Bayesian statistics for confused data scientists

(nchagnet.pages.dev)

40 points | by speckx 3 days ago

2 comments

  • jhbadger 1 hour ago
    I think Rafael Irizarry put it best over a decade ago -- while historically there was a feud between self-declared "frequentists" and "Bayesians", people doing statistics in the modern era aren't interested in playing sides, but use a combination of techniques originating in both camps: https://simplystatistics.org/posts/2014-10-13-as-an-applied-...
  • statskier 51 minutes ago
    I went through grad school in a very frequentist environment. We “learned” Bayesian methods but we never used them much.

    In my professional life I’ve never personally worked on a problem that I felt wasn’t adequately approached with frequentist methods. I’m sure other people’s experiences are different depending on the problems you gravitate towards.

    In fact, I tend to get pretty frustrated with Bayesian approaches because when I do turn to them it tends to be in situations that already quite complex and large. In basically every instance of that I’ve never been able to make the Bayesian approach work. Won’t converge or the sampler says it will take days and days to run. I can almost always just resort to some resampling method that might take a few hours but it runs and gives me sensible results.

    I realize this is heavily biased by basically only attempting on super-complex problems, but it has sort of soured me on even trying anymore.

    To be clear I have no issue with Bayesian methods. Clearly they work well and many people use them with great success. But I just haven’t encountered anything in several decades of statistical work that I found really required Bayesian approaches, so I’ve really lost any motivation I had to experiment with it more.

    • nextos 39 minutes ago
      > I’ve never personally worked on a problem that I felt wasn’t adequately approached with frequentist methods

      Multilevel models are one example of problem were Bayesian methods are hard to avoid as otherwise inference is unstable, particularly when available observations are not abundant. Multilevel models should be used more often as shrinking of effect sizes is important to make robust estimates.

      Lots of flashy results published in Nature Medicine and similar journals turn out to be statistical noise when you look at them from a rigorous perspective with adequate shrinking. I often review for these journals, and it's a constant struggle to try to inject some rigor.

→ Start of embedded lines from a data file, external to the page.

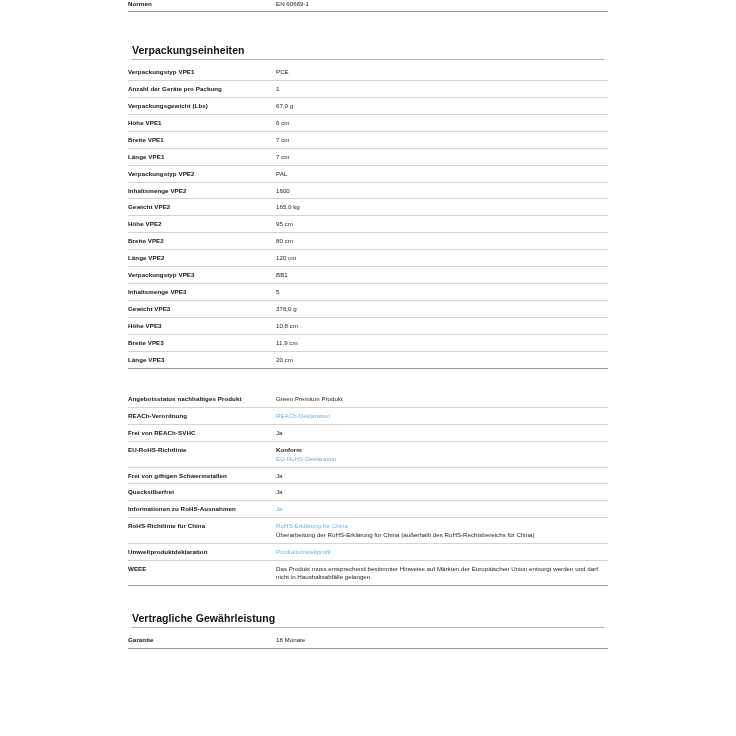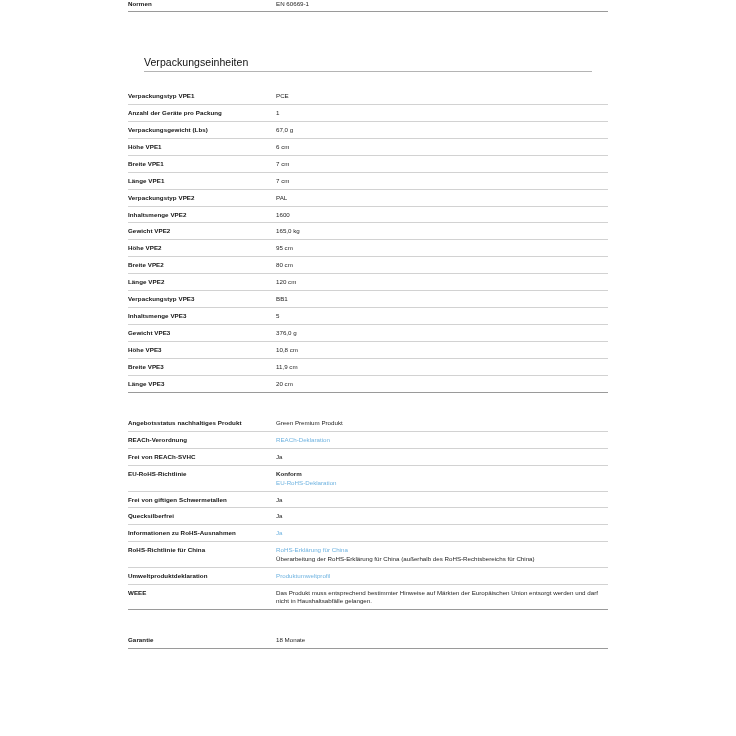--- a/index.html
+++ b/index.html
@@ -84,12 +84,12 @@
   
   .section-head {
     font-size: 10.5px;
-    font-weight: normal;
+    font-weight: bold;
     color: #111111;
     letter-spacing: 0.005em;
     padding: 0 0 3px 0;
     border-bottom: 1px solid #b4b4b4;
-    margin: 16px;
+    margin: 4px;
   }
   .section-gap-lg { height: 28px; }
   .section-gap-md { height: 22px; }

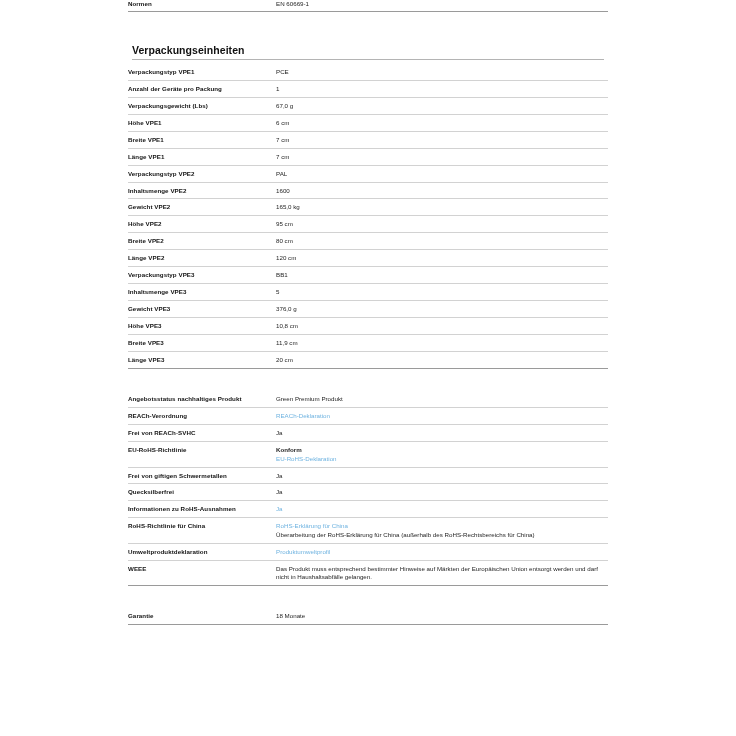--- a/index.html
+++ b/index.html
@@ -273,6 +273,7 @@
     <div class="section-gap-md"></div>
 
     <div class="section">
+      <div class="section-head">Vertragliche Gewährleistung</div>
       <table class="spec-table">
         <tbody>
           <tr class="spec-row" style="border-bottom:1px solid #9a9a9a;">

      From a more general perspective, many frequentist methods fall prey to Lindley's Paradox. In simple terms, their inference is poorly calibrated for large sample sizes. They often mistake a negligible deviation from the null for a "statistically significant" discovery, even when the evidence actually supports the null. This is quite typical in clinical trials. (Spiegelhalter et al, 2003) is a great read to learn more even if you are not interested in medical statistics [1].

      [1] https://onlinelibrary.wiley.com/doi/book/10.1002/0470092602

    • storus 44 minutes ago
      A large portion of generative AI is based on Bayesian statistics, like stable diffusion, regularization, LLM as a learned prior (though trained with frequentist MLE), variational autoencoders etc. Chain-of-thought and self-consistency can be viewed as Bayesian as well.